Até o início da tarde de ontem, Paolicchi não havia comentado com o pessoal da guarda, feita por policiais militares, sobre o aniversário. Nós vamos atender os pedidos que ele fizer, acionando os seus empregados, mas ele ainda não pediu nada, contou o tenente-coronel Almir Porcides Júnior, comandante do 5º Grupamento dos Bombeiros. Porcides Júnior assumiu o cargo na última quinta-feira e ontem comentava sobre a responsabilidade de manter um preso que exige segurança máxima.
Segundo o comandante, anteontem à noite, em seu primeiro dia de prisão, Paolicchi jantou macarrão, carne com molho, ovos, salada verde e água. A mesma comida servida ao pessoal de serviço e ele não parece enjoado, afirmou. A fama de Paolicchi é ser exigente nas refeições, cobrando inclusive a garantia de procedência dos alimentos.
Porcides Júnior confirmou também que o ex-secretário recebeu várias visitas ontem, de parentes, assessores e de seus advogados, no final da manhã. A cela onde ele está é um quarto que serve de alojamento para o pessoal que está de serviço, no segundo andar do prédio. Além de ar condicionado, televisão e geladeira, o local conta com um ramal telefônico que, segundo o comandante, só recebe ligações. O telefone do quartel é (44) 224-7669.

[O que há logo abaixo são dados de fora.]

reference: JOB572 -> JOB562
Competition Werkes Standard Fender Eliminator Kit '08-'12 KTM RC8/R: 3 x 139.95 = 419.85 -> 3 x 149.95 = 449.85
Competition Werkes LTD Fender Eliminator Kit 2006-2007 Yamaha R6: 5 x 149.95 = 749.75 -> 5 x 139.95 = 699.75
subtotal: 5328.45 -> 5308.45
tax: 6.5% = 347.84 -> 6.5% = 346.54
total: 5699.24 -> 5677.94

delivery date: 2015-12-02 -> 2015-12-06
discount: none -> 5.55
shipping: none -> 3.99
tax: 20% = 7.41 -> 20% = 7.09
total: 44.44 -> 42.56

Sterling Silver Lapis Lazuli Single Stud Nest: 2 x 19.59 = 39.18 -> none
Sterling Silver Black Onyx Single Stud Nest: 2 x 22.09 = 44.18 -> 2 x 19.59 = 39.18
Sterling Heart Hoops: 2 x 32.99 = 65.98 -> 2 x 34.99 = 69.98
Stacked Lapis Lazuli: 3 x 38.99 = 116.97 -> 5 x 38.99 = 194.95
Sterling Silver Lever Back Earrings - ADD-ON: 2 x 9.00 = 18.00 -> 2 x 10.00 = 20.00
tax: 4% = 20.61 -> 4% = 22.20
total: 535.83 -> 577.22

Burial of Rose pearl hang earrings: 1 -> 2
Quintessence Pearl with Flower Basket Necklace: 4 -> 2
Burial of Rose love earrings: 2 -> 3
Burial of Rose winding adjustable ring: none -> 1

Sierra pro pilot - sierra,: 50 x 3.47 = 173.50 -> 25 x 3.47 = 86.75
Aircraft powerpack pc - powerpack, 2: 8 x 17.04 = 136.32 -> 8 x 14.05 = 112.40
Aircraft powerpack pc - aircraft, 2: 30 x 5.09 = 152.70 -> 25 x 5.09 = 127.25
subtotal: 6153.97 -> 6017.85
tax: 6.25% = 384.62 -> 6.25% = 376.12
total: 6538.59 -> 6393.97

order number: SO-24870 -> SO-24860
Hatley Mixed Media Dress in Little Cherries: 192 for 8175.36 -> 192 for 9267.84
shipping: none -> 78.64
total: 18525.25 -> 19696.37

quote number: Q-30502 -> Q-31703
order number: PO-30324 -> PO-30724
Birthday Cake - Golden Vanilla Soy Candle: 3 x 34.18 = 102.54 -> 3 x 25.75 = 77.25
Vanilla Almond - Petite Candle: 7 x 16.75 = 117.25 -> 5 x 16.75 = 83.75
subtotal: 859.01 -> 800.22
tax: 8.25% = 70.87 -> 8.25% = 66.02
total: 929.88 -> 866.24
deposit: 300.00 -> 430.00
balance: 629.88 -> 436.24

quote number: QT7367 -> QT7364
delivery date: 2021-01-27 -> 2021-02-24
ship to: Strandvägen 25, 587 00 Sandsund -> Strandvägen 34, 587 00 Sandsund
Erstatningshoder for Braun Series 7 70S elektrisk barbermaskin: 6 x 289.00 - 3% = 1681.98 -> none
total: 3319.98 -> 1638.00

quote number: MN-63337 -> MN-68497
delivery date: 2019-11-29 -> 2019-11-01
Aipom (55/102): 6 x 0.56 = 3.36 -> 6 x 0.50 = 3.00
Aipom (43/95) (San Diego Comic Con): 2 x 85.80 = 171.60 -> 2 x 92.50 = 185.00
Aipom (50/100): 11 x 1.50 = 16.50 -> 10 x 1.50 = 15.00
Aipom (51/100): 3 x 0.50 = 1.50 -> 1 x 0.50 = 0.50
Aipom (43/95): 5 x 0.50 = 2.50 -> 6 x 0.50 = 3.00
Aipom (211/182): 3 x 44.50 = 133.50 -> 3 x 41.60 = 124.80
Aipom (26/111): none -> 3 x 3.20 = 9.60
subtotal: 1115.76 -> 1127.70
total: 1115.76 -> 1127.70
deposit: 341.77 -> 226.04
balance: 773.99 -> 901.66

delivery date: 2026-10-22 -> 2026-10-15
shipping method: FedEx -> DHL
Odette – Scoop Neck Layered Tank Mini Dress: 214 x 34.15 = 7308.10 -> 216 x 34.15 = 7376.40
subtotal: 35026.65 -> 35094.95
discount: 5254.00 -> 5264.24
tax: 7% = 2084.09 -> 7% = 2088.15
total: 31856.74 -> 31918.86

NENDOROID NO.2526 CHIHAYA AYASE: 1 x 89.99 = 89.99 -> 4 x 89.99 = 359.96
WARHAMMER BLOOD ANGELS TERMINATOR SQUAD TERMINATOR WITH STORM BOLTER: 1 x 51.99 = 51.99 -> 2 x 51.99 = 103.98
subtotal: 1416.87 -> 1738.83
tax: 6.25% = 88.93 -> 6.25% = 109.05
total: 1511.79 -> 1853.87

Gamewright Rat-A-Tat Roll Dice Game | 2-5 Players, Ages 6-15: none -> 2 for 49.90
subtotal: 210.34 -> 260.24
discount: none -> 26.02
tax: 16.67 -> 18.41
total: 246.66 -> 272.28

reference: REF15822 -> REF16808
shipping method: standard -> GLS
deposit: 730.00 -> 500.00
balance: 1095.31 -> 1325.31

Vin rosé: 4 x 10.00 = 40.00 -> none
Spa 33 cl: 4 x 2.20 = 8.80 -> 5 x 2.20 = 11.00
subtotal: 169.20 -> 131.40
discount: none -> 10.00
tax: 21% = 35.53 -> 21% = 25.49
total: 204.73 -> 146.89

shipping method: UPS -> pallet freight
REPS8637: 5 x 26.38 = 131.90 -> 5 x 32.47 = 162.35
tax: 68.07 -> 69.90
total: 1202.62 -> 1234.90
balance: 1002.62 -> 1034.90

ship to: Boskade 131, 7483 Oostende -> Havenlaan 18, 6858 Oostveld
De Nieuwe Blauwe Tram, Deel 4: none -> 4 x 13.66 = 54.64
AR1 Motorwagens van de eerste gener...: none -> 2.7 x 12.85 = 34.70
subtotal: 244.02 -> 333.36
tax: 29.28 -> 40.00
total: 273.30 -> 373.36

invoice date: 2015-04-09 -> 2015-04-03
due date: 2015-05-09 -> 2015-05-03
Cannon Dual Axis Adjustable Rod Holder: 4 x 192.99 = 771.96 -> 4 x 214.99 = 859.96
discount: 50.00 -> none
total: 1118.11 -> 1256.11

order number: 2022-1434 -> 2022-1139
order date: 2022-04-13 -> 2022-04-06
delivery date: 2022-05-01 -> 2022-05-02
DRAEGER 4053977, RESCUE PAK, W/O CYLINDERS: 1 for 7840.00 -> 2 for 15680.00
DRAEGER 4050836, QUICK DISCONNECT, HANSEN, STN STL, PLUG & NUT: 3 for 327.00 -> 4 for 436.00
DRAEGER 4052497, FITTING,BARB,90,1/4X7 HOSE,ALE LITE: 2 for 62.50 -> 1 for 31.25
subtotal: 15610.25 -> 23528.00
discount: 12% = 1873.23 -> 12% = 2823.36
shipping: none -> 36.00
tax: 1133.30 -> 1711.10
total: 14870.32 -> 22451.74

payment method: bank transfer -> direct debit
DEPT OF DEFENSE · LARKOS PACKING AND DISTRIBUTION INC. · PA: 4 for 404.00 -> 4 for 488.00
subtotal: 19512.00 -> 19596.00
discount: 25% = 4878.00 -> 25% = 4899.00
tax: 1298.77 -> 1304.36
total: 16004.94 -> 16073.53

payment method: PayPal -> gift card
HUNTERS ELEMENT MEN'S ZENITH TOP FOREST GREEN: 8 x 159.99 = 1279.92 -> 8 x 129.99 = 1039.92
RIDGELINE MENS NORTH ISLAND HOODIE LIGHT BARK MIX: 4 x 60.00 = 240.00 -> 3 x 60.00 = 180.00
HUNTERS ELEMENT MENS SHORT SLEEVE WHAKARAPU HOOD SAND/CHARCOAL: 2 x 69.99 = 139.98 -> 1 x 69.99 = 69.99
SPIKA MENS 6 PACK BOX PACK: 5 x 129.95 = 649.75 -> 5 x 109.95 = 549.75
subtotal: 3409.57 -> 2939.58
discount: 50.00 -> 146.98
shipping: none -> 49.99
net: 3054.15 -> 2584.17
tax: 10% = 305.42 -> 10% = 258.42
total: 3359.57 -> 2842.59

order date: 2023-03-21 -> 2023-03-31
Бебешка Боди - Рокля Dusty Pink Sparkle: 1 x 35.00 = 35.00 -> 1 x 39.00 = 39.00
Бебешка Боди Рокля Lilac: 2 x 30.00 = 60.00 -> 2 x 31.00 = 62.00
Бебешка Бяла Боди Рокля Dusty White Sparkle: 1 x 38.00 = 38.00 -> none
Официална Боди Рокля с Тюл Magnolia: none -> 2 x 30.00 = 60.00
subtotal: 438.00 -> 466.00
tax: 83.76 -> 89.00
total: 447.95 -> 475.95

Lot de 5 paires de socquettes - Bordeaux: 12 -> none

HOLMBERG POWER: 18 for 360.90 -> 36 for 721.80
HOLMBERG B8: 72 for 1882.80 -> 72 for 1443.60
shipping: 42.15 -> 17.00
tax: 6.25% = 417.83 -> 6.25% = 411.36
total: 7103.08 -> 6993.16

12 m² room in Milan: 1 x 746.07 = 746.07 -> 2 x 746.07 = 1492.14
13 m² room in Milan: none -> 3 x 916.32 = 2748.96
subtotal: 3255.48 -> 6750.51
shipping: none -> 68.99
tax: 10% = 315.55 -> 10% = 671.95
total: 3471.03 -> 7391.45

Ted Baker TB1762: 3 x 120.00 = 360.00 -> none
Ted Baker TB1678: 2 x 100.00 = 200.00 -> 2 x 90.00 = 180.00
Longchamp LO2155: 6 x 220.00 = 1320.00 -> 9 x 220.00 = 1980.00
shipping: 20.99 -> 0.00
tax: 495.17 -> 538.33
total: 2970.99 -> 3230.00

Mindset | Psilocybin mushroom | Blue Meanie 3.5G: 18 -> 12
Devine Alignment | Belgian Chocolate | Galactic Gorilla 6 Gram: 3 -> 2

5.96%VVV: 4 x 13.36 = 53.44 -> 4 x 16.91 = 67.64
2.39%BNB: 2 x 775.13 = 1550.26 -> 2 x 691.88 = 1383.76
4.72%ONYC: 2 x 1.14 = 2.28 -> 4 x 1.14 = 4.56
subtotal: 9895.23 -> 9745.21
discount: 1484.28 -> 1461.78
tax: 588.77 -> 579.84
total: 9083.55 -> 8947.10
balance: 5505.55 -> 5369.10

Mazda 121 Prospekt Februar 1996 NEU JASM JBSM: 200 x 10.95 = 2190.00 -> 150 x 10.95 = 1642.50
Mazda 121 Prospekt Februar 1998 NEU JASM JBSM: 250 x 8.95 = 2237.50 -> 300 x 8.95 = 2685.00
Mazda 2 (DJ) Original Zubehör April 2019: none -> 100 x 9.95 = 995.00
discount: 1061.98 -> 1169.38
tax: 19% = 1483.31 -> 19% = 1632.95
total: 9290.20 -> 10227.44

A presença de Paolicchi mudou a rotina do quartel. Ontem bombeiros impediam a entrada de qualquer pessoa, principalmente jornalistas. Uma fita isolava a entrada da garagem, de onde saem os caminhões de combate a incêndio. Apenas as vagas reservadas à ambulância do Siate estava liberada. Um dos bombeiros que fazia a guarda chegou a exigir que os jornalistas ficassem na calçada do outro lado da rua. São ordens, justificou.
A janela da cela de Paolicchi pode ser avistada na rua lateral do quartel, onde um batalhão de fotógrafos se posicionou, em vão. O ex-secretário não chegou a abrir a janela. Um dos advogados dele, Moisés Zanardi, disse à Folha que no início da tarde estava conversando com Paolicchi. Não posso falar nada de novo porque estamos iniciando a conversa, despistou.
Ele afirmou apenas que Paolicchi estava bastante abatido e seria orientado ainda ontem sobre como será o procedimento perante o juiz federal. O advogado espera que o depoimento seja tomado até quarta-feira. Zanardi explicou ainda que a prioridade é solicitar o relaxamento da prisão e, depois do depoimento, concluir a montagem da defesa. Segundo o advogado, até ontem o ex-secretário não havia feito nenhum pedido especial.